Retrospective Study
Copyright ©The Author(s) 2020. Published by Baishideng Publishing Group Inc. All rights reserved.
World J Gastroenterol. Jun 7, 2020; 26(21): 2839-2851
Published online Jun 7, 2020. doi: 10.3748/wjg.v26.i21.2839
Non-invasive prediction model for high-risk esophageal varices in the Chinese population
Long-Bao Yang, Jing-Yuan Xu, Xin-Xing Tantai, Hong Li, Cai-Lan Xiao, Cai-Feng Yang, Huan Zhang, Lei Dong, Gang Zhao
Long-Bao Yang, Jing-Yuan Xu, Xin-Xing Tantai, Hong Li, Cai-Lan Xiao, Cai-Feng Yang, Huan Zhang, Lei Dong, Gang Zhao, Department of Gastroenterology, The Second Affiliated Hospital of Xi'an Jiaotong University, Xi'an 710004, Shaanxi Province, China
Author contributions: All authors helped to perform the research; Dong L and Zhao G completed the project; Xiao CL and Zhang H completed the data collection; Tantai XX, Xu JY, and Yang CF completed the data analysis; Yang LB and Li H completed writing of the article.
Institutional review board statement: This study has been approved by the Ethics Committee of The Second Affiliated Hospital of Xi'an Jiaotong University.
Informed consent statement: This study is a retrospective study; thus, the ethics committee has exempted the informed consent of the patients.
Conflict-of-interest statement: The authors declare that they have no conflict of interest.
Data sharing statement: No additional data are available.
Open-Access: This article is an open-access article that was selected by an in-house editor and fully peer-reviewed by external reviewers. It is distributed in accordance with the Creative Commons Attribution NonCommercial (CC BY-NC 4.0) license, which permits others to distribute, remix, adapt, build upon this work non-commercially, and license their derivative works on different terms, provided the original work is properly cited and the use is non-commercial.
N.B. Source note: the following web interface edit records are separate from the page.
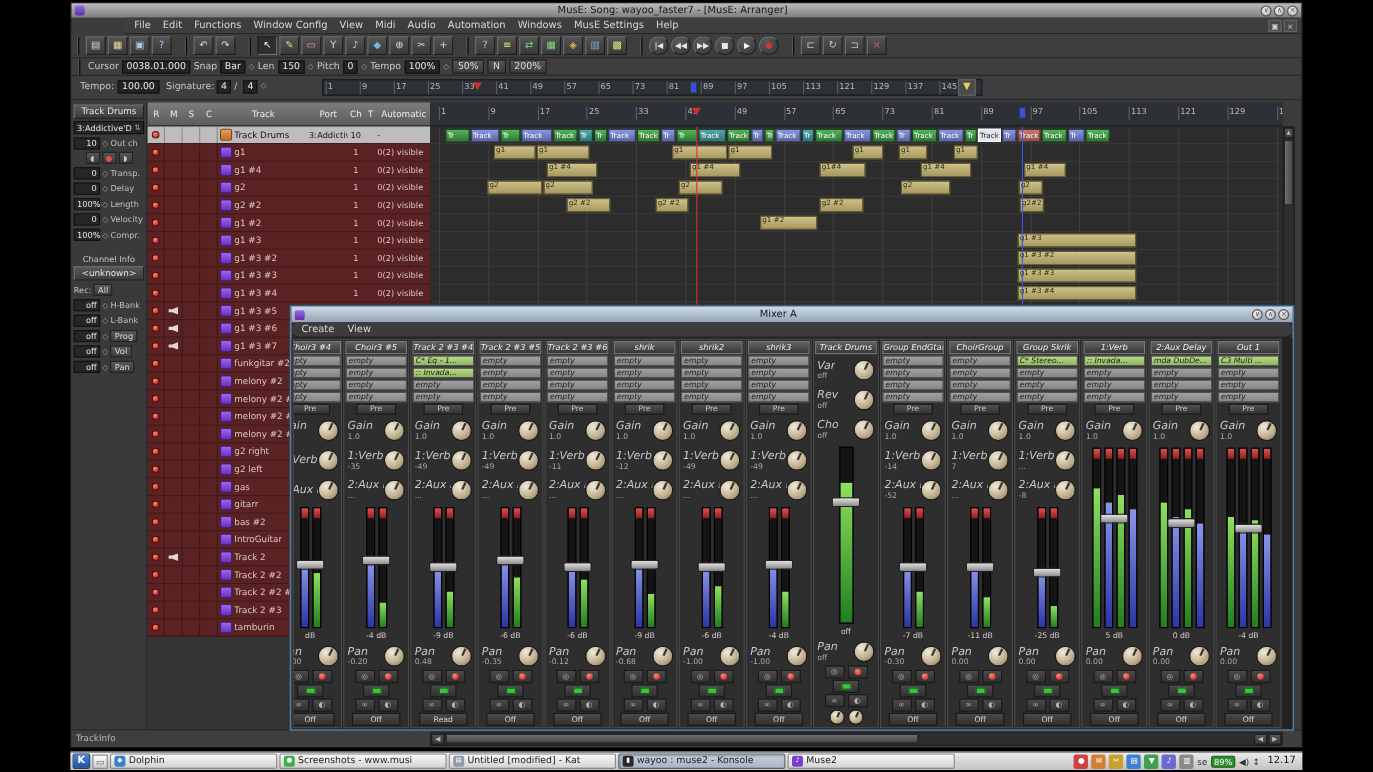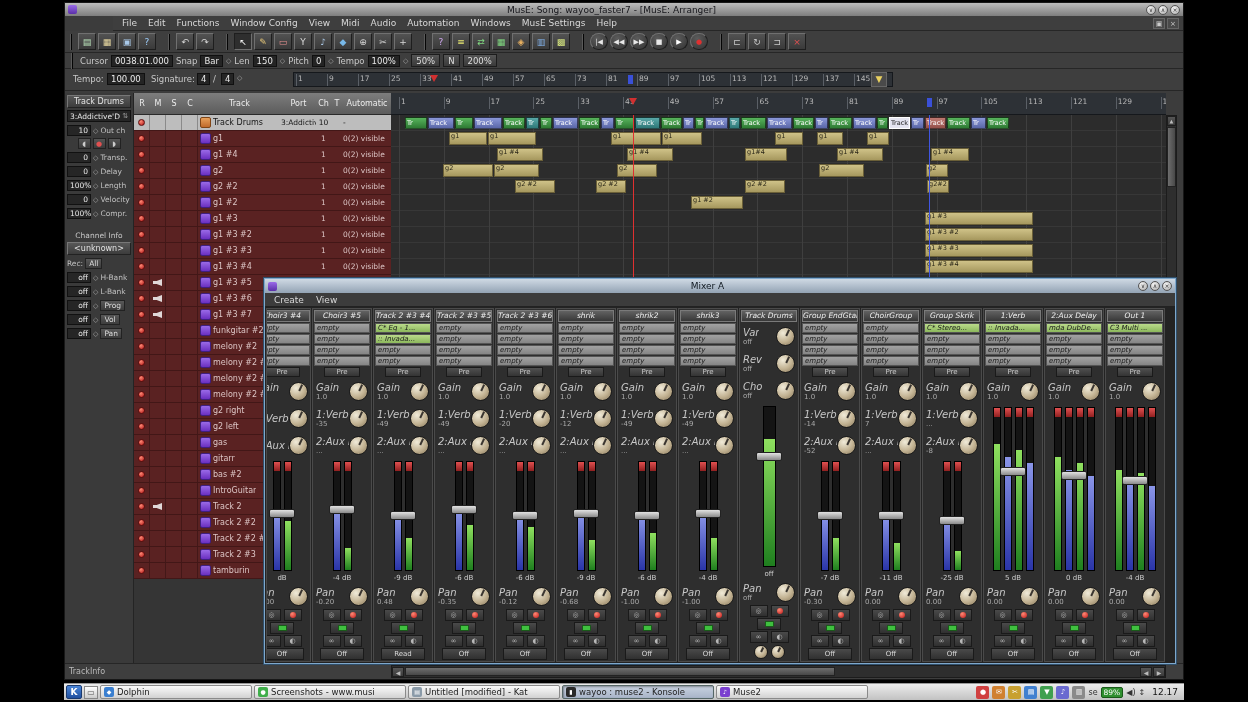--- a/index.html
+++ b/index.html
@@ -80,7 +80,7 @@
 .mixer{position:absolute;left:200px;top:276px;width:912px;height:386px;background:#2a2a2a;border:1px solid #7fa8cc;box-shadow:0 0 0 1px #30506c;z-index:50;display:flex;flex-direction:column;}
 .mx-title{height:14px;background:linear-gradient(#cfd9e4,#93a3b4);display:flex;align-items:center;gap:4px;padding:0 3px;flex:none;}
 .mx-title .tb-title{color:#101820;}
-.mx-menubar{height:14px;background:#3c3c3c;border-bottom:1px solid #222;display:flex;align-items:center;padding:0 4px;gap:2px;flex:none;}
+.mx-menubar{height:14px;background:#3c3c3c;border-bottom:1px solid #222;display:flex;align-items:center;padding:0 4px;gap:2px;flex:none;border-radius:7px;}
 .strips{flex:1;display:flex;gap:1px;padding:1px;background:#232323;overflow:hidden;align-items:stretch;}
 .strip{width:60px;flex:none;background:#2e2e2e;border:1px solid #4a4a4a;overflow:hidden;}
 .strip.clipped{width:45px;}

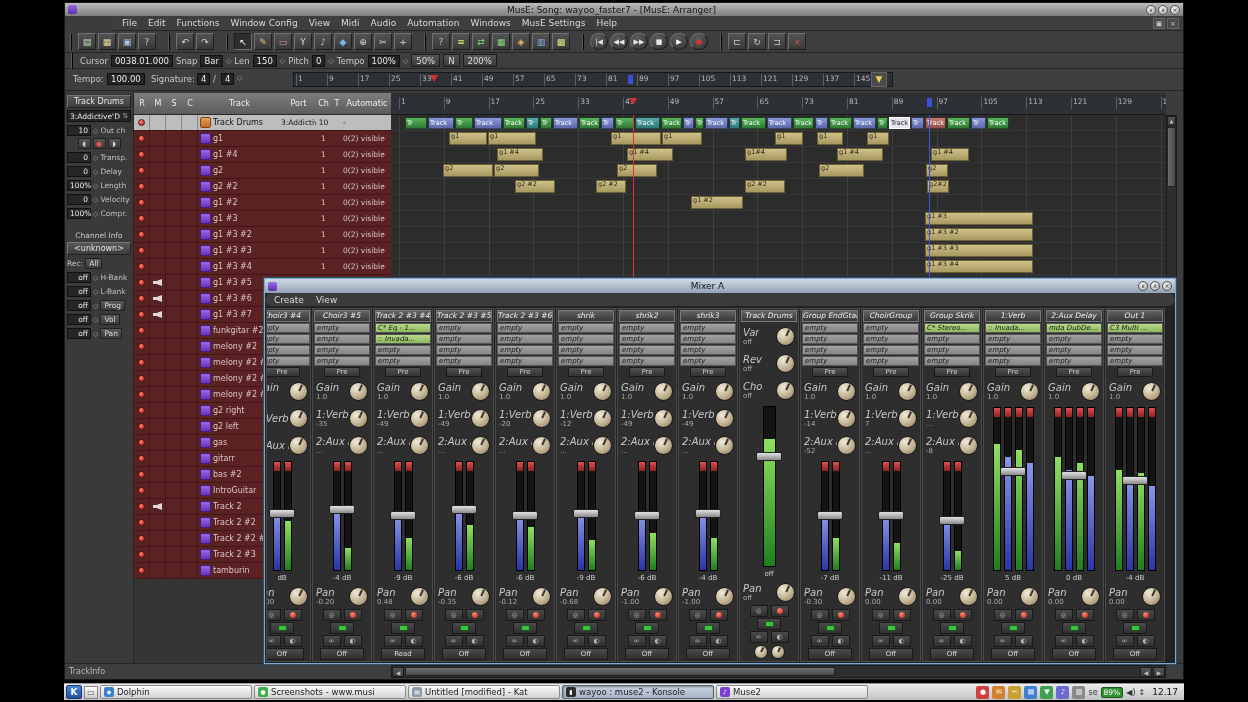--- a/index.html
+++ b/index.html
@@ -1250,7 +1250,7 @@
             <div class="krow">
               <div class="kl">
                 <div class="klbl">1:Verb</div>
-                <div class="kval">-20</div>
+                <div class="kval">-11</div>
               </div>
               <div class="knob"></div>
             </div>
See: http://creativecommons.org/licenses/by-nc/4.0/
Corresponding author: Gang Zhao, MD, PhD, Doctor, Department of Gastroenterology, The Second Affiliated Hospital of Xi'an Jiaotong University, No. 157, Xiwu Road, Xi'an 710004, Shaanxi Province, China. zhaogang799@126.com
Received: December 28, 2019
Peer-review started: December 28, 2019
First decision: January 13, 2020
Revised: March 26, 2020
Accepted: April 21, 2020
Article in press: April 21, 2020
Published online: June 7, 2020
Processing time: 160 Days and 22.2 Hours
ARTICLE HIGHLIGHTS
Research background

Several models for predicting high-risk esophageal varices (HEVs) have been reported; however, models that are based on liver and spleen volume calculation formula in HEVs have not been reported.

Research motivation

HEVs are EVs that have a high risk of bleeding, and the establishment of a non-invasive predictive model will be useful for the early identification of HEVs. These patients will benefit if necessary measures are taken in a timely manner.

Research objectives

This present study established a non-invasive prediction model based on the liver and spleen volume calculation formula for predicting HEVs in patients with viral cirrhosis.

Research methods

Eighty-six EVs patients with viral cirrhosis, from October 2017 to December 2018, were included at the Second Affiliated Hospital of Xi’an Jiaotong University. By reviewing the medical records, required data were collected for. The impact of each parameter on HEVs was analyzed by univariate and multivariate analyses, the data from which were employed to establish a non-invasive prediction model. Then the established prediction model was compared with LSPS, VRI, APRI, and AAR. The discriminating ability, calibration ability, and clinical efficacy of the established model were verified in both the modeling group and the external validation group.

Research results

After univariate and multivariate analysis, liver-spleen volume ratio, spleen volume change rate, and aspartate aminotransferase were successfully used to establish the non-invasive prediction model for HEVs. The new model could better predict HEVs compared with LSPS, VRI, APRI, and AAR. The discriminating ability, calibration ability, and clinical efficacy of the new model were verified.

Research conclusions

The non-invasive prediction model for predicting HEVs is a reliable model for predicting HEVs and has clinical applicability.

Research perspectives

The predictive value of the new model needs to be confirmed in a large number of virus cirrhosis patients with EVs. Predictive models with high accuracy need to be established taking into account the limitations of the new model.